M.V.:  Lograr lo que he logrado no se consigue de la noche a la mañana. Se necesita un carácter bien puesto para escalar, porque no es fácil desenvolverse en un mundo de tanta politiquería e injusticia social, de envidia y de una cantidad de cosas que se envuelven en el sector público y privado. Además, yo me pongo una camisa toda talla, a mí no me quedan las camisas ni grandes ni pequeñas, encajan en mi cuerpo que es tan flexible para amoldarse a lo que me pongan.

R.E.V.: ¿Considera que las mujeres tienen un sentido social más desarrollado que los hombres?

M.V.: La mujer es un ser maravilloso y nosotras no le hemos dado el valor y la trascendencia que eso representa; el mérito de dar vida a otro ser y mantenerlo allí, es algo muy valioso. La mujer es el símbolo de la vida, la unidad y el amor. En un hogar se muere el padre y la mujer sale adelante con su familia; no quiero decir que el hombre no tenga la capacidad, pero a las mujeres se les facilita más apersonarse y tener ese sentido de pertenencia por el prójimo.

R.E.V.: ¿Cree que se le ha restado valor a la mujer en la sociedad actual…?

M.V.: La sociedad no le ha restado valor a la mujer, es la mujer la que ha perdido respeto por sí misma. Hay mujeres de mujeres, mujeres correctas, y hay otras a las que les falta ese gusto por una buena orientación. Ahorita muchas hacen alarde de esa igualdad de condiciones, haciéndole como competencia al hombre. El hombre es el hombre y la mujer es la mujer y cada quien debe ocupar el rol que le corresponde.

R.E.V.: ¿Cómo ve al departamento del Cesar en política social?

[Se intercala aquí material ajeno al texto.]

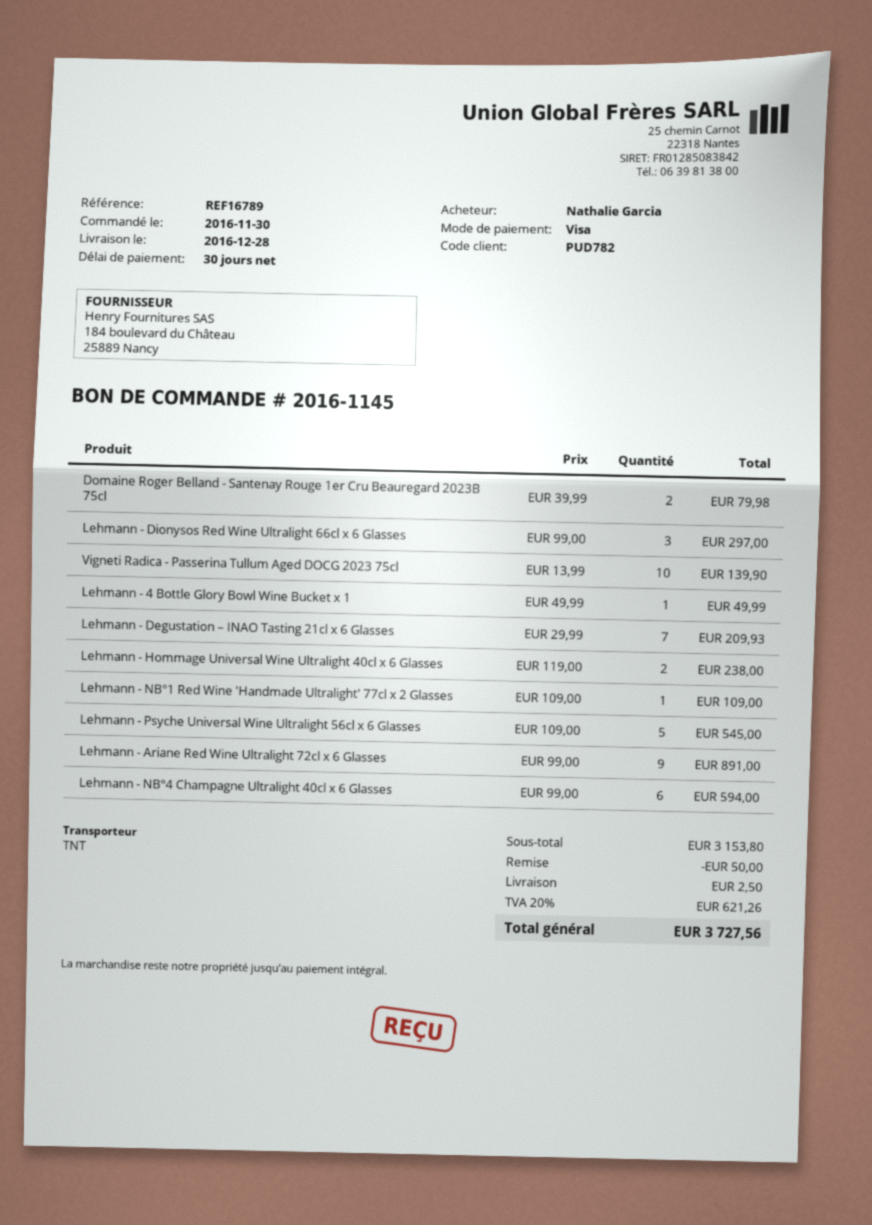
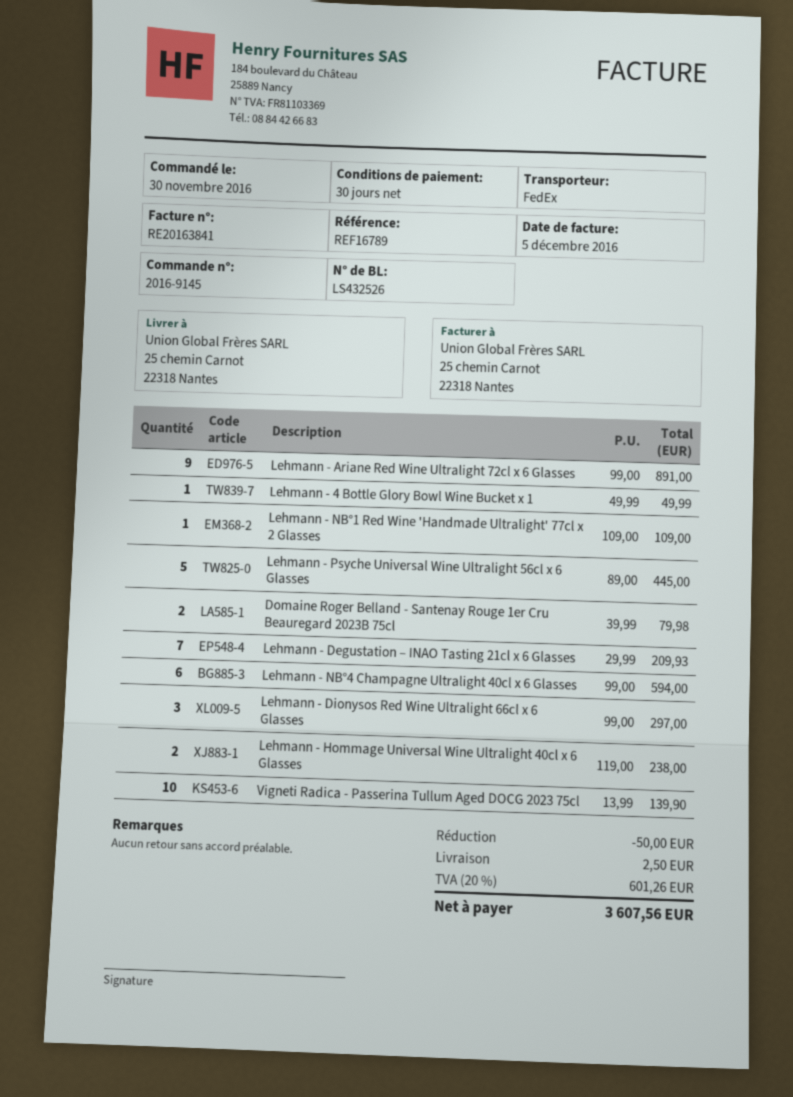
order number: 2016-1145 -> 2016-9145
shipping method: TNT -> FedEx
Lehmann - Psyche Universal Wine Ultralight 56cl x 6 Glasses: 5 x 109.00 = 545.00 -> 5 x 89.00 = 445.00
tax: 20% = 621.26 -> 20% = 601.26
total: 3727.56 -> 3607.56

M.V.: No te voy a decir que no hay política social, si hay, pero para avanzar hacia un ideal de lo que son políticas sociales se necesita mucha coherencia entre lo que sentimos, pensamos y hacemos. Ocurre que la parte política, la que nos mueve para resolver situaciones, no se da por la falta de preparación y la educación es importante. Al Cesar le falta educación. Como politóloga te digo que no nos sentimos frustrados, pero tampoco satisfechos, hay desequilibrio social.

R.E.V.: ¿Qué viene para el futuro?

M.V.: Voy a mejorar lo que he venido haciendo, todo lo que haces bien tiene posibilidad de convertirse en algo mejor, así que me siento con más compromiso social. Voy a aunar esfuerzos, a trabajar con más acciones, estamos acostumbrados a quejarnos y a dejar pocas acciones. Seguiré mientras tenga vida allí, al servicio de lo que es la responsabilidad social.